# Work item
Find the line containing "年 2月15日(日) 3月15" in the records below. Copy exactly that line and each one after it, ending at the line containing "flex-start -> flex-end;", and nothing more.

# Source material
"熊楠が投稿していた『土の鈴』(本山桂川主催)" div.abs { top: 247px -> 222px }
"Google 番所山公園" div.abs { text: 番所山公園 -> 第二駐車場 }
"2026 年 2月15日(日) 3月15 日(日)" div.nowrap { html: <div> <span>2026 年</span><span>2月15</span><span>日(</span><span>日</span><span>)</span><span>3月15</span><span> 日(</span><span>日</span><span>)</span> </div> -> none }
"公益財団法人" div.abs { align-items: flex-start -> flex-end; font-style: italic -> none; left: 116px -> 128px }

...

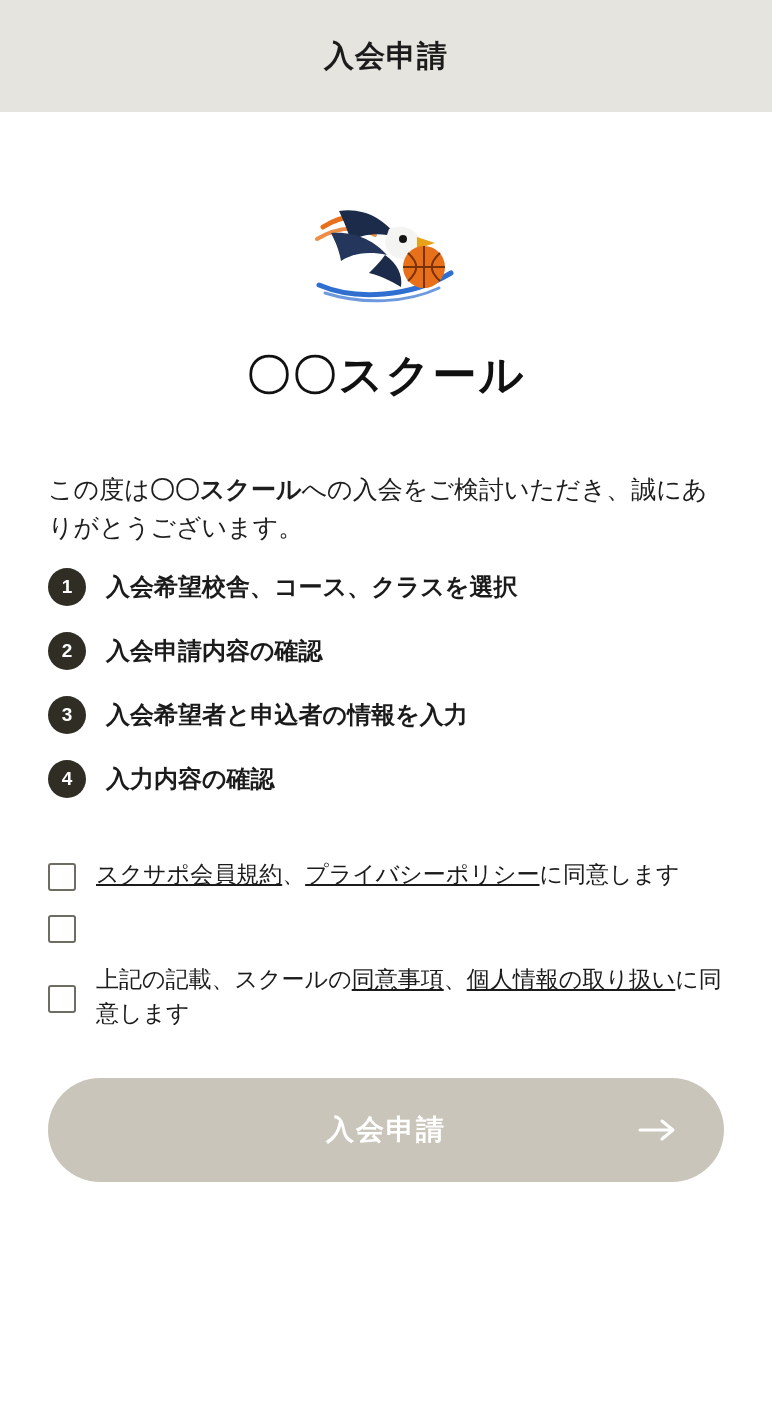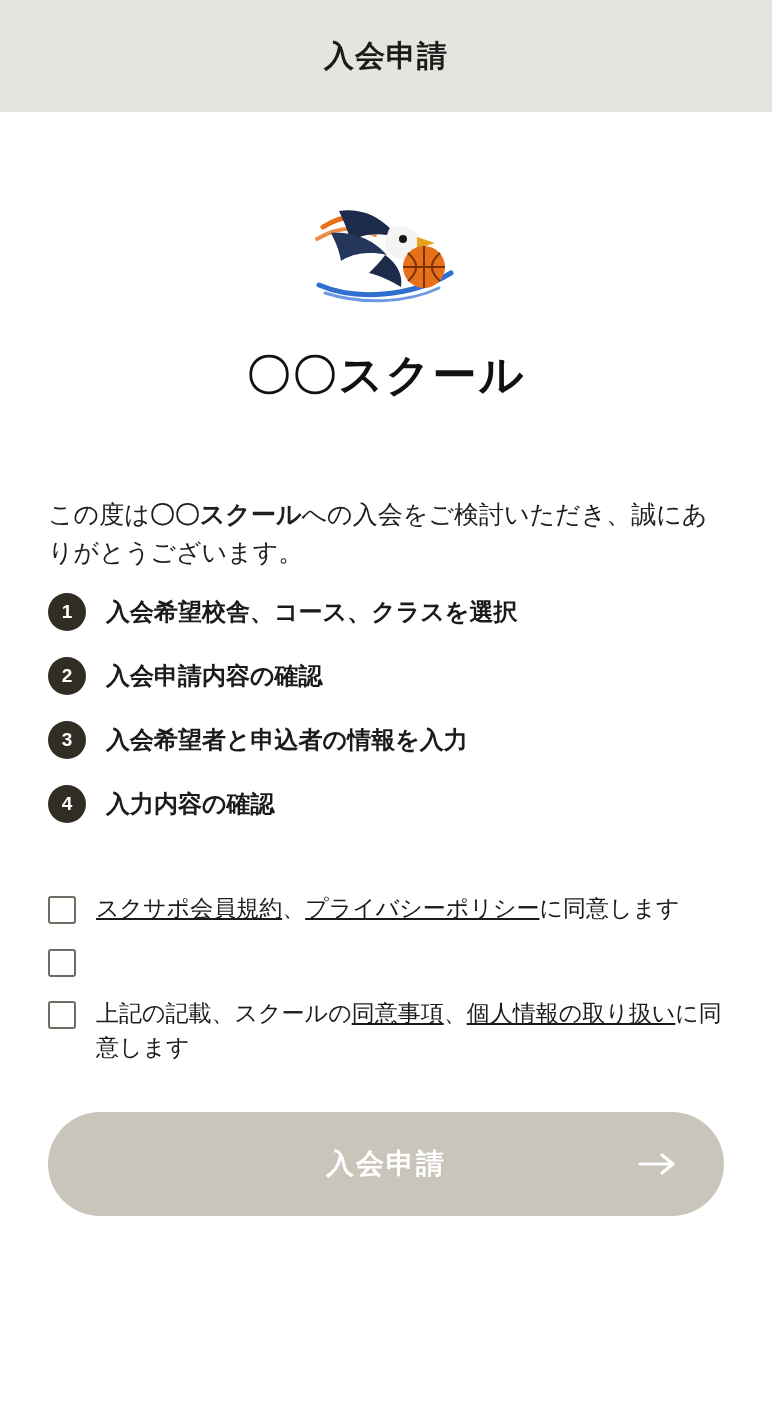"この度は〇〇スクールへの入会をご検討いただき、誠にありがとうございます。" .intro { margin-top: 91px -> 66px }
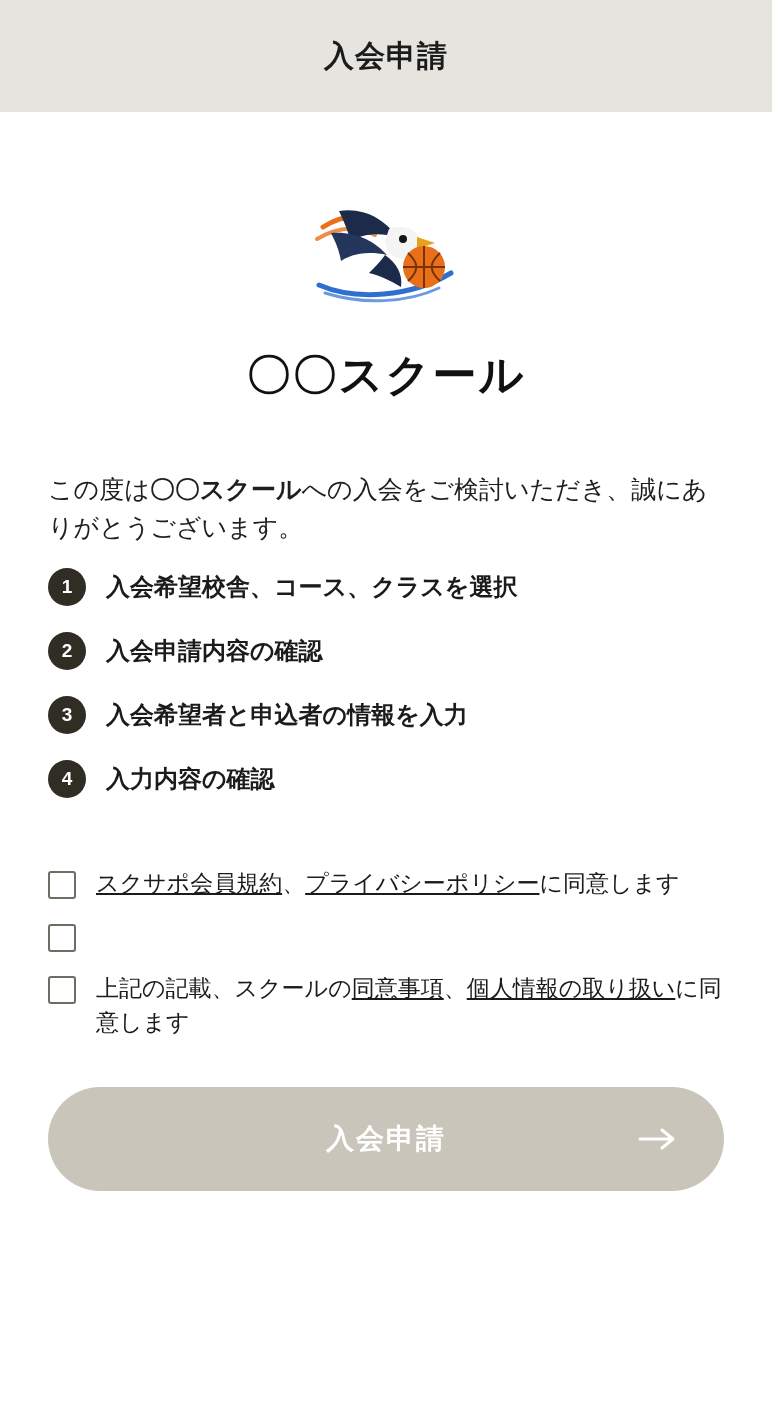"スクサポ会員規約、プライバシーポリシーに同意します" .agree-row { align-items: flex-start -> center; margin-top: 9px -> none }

# Result of this task
"2026 年 2月15日(日) 3月15 日(日)" div.nowrap { html: <div> <span>2026 年</span><span>2月15</span><span>日(</span><span>日</span><span>)</span><span>3月15</span><span> 日(</span><span>日</span><span>)</span> </div> -> none }
"公益財団法人" div.abs { align-items: flex-start -> flex-end; font-style: italic -> none; left: 116px -> 128px }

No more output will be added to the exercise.